Except for the pictures, output the records in full and exactly.

[Front-end code change data]
#####

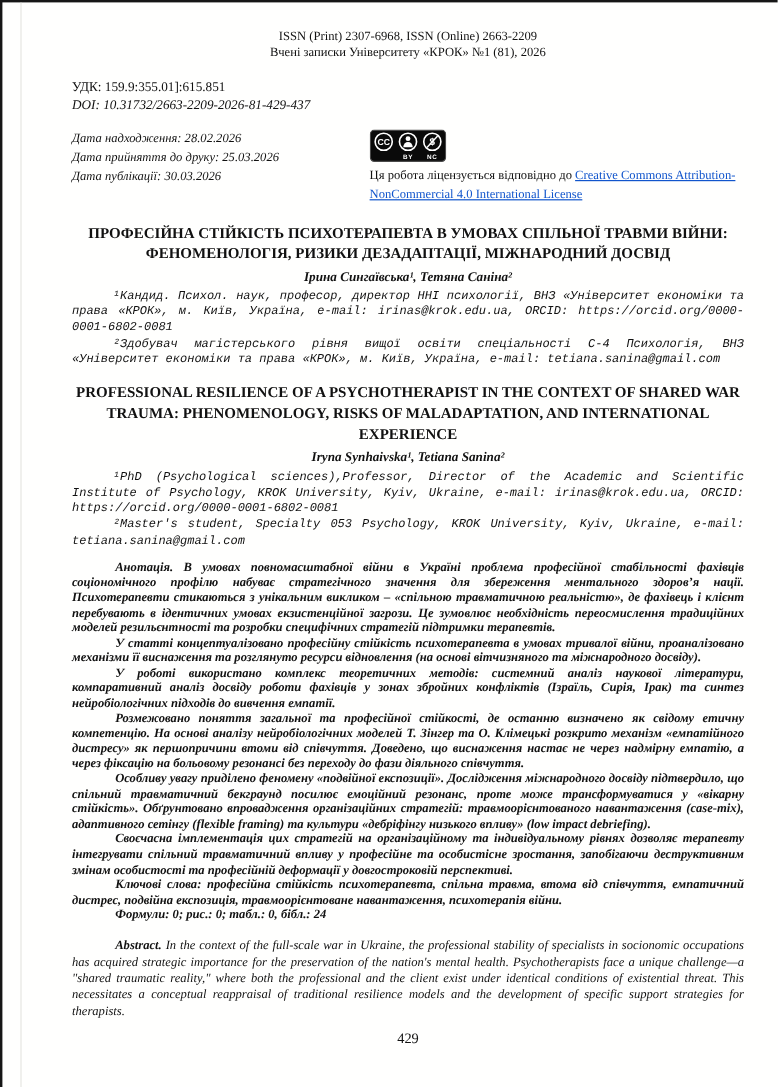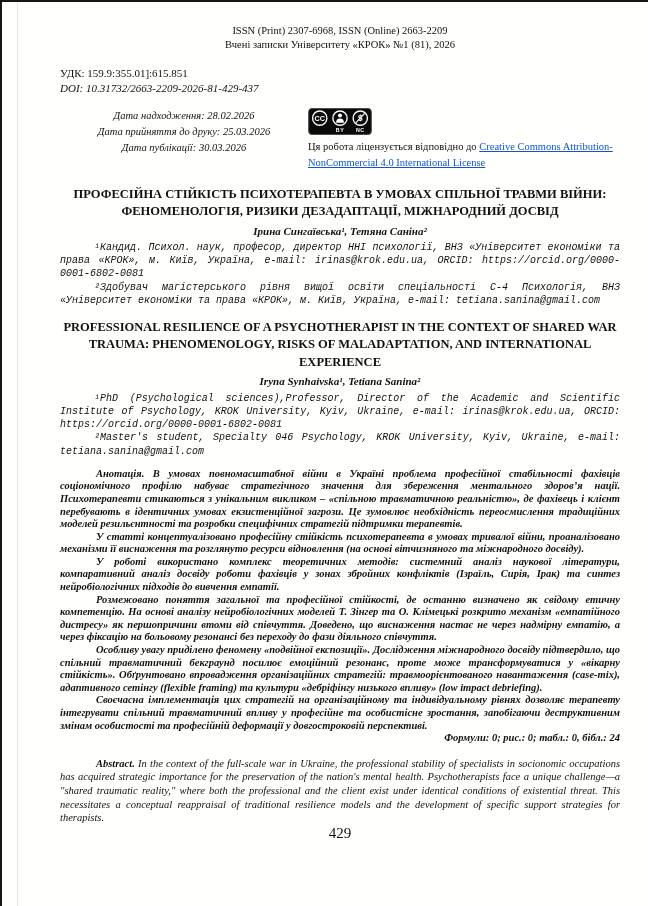"Дата надходження: 28.02.2026" .dates { text-align: center -> none }
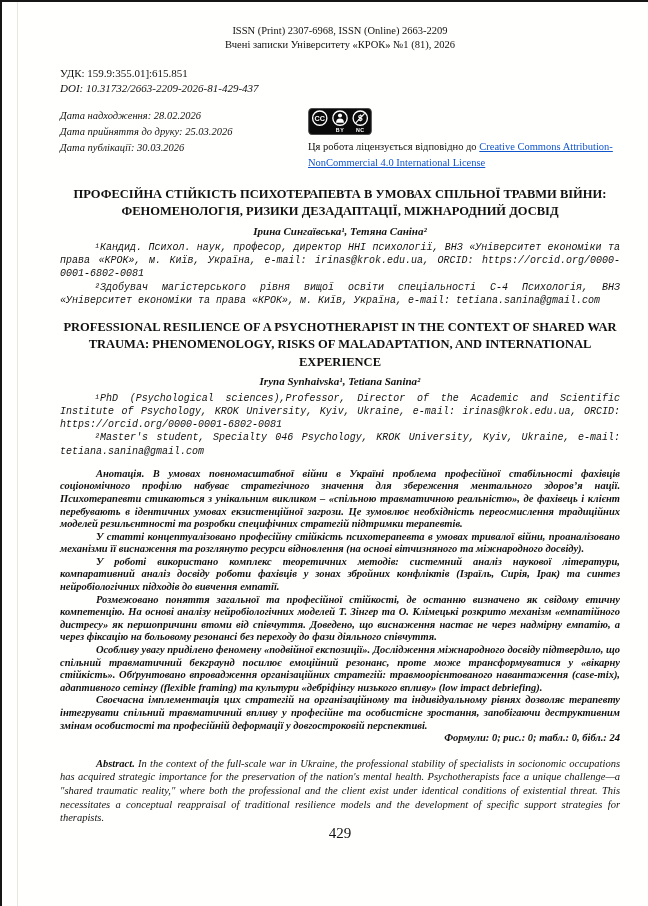"²Master's student, Specialty 046" p.affil { text: 046 -> 053 }
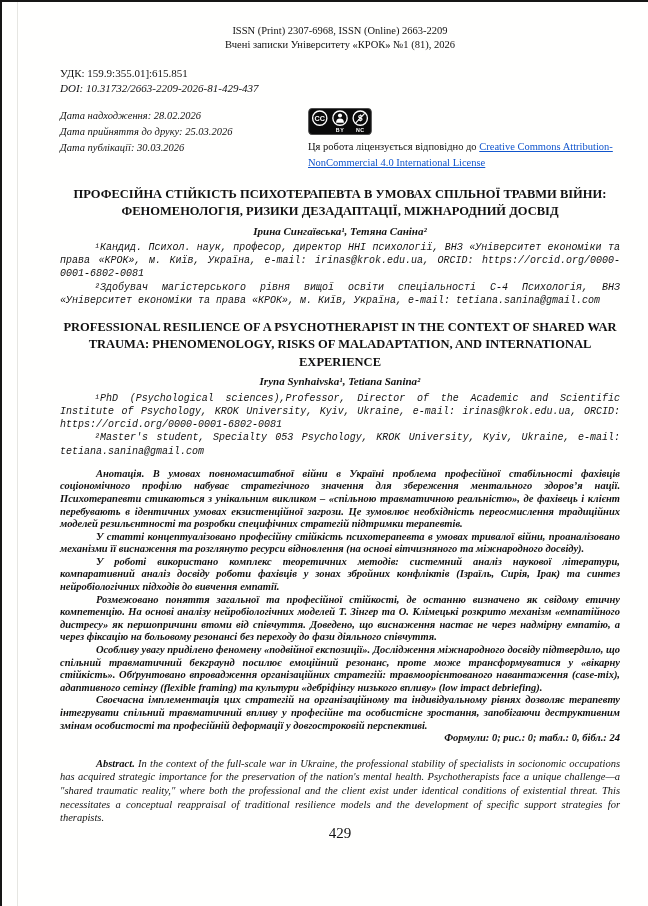"Ключові слова: професійна стійкість" p { html: none -> <p><span>Ключові слова:</span><span> професійна стійкість психотерапевта, спільна травма, втома від співчуття, емпатичний дистрес, подвійна експозиція, травмоорієнтоване навантаження, психотерапія війни.</span></p> }
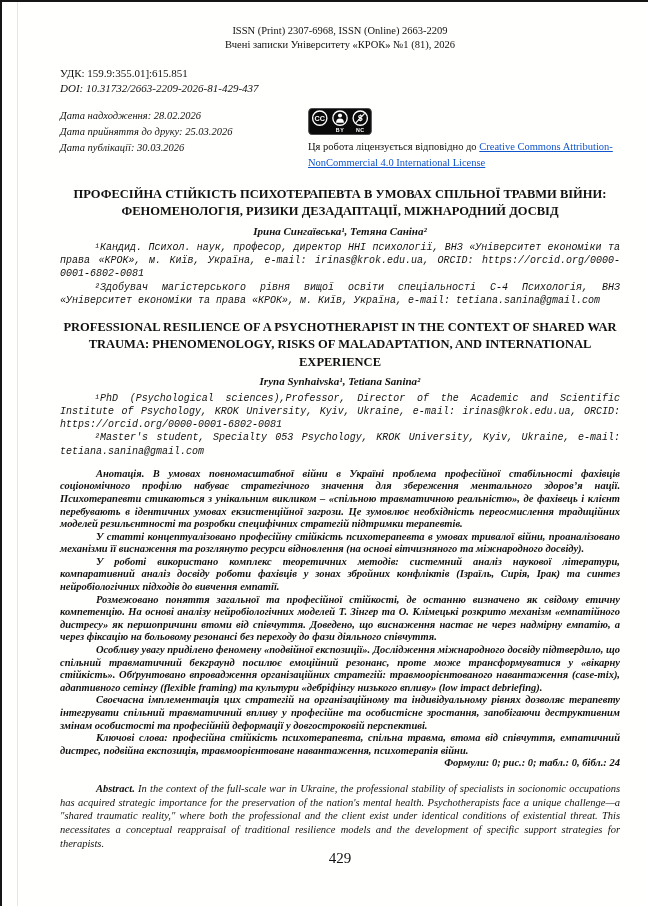"Формули: 0; рис.: 0; табл.:" .annotation p.counts { text-align: right -> left }
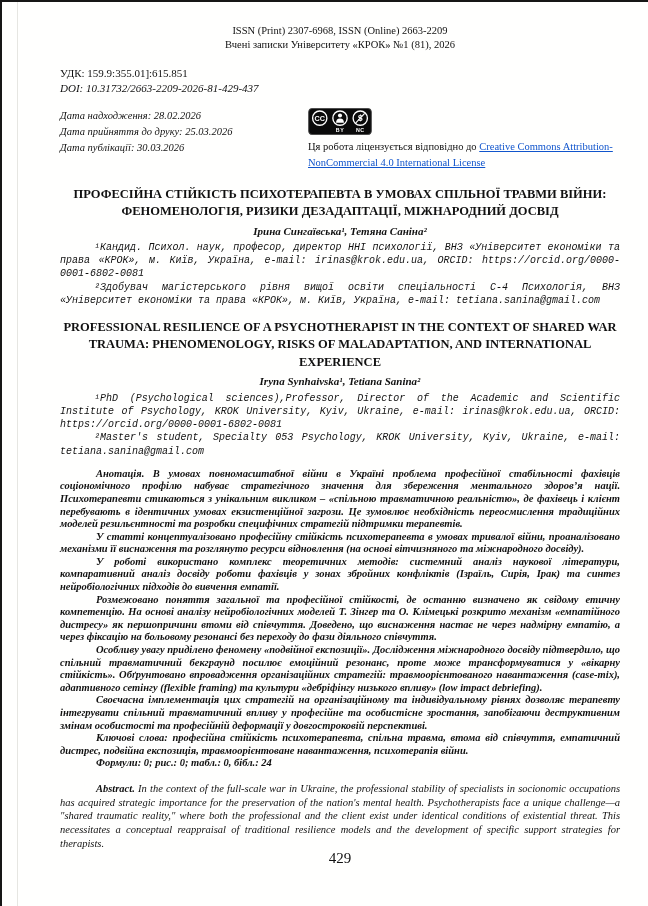"429" .pagenum { font-size: 15px -> 12px; margin-top: 0 -> 8px }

#####

_Answer for the task_
"Дата надходження: 28.02.2026" .dates { text-align: center -> none }
"²Master's student, Specialty 046" p.affil { text: 046 -> 053 }
"Ключові слова: професійна стійкість" p { html: none -> <p><span>Ключові слова:</span><span> професійна стійкість психотерапевта, спільна травма, втома від співчуття, емпатичний дистрес, подвійна експозиція, травмоорієнтоване навантаження, психотерапія війни.</span></p> }
"Формули: 0; рис.: 0; табл.:" .annotation p.counts { text-align: right -> left }
"429" .pagenum { font-size: 15px -> 12px; margin-top: 0 -> 8px }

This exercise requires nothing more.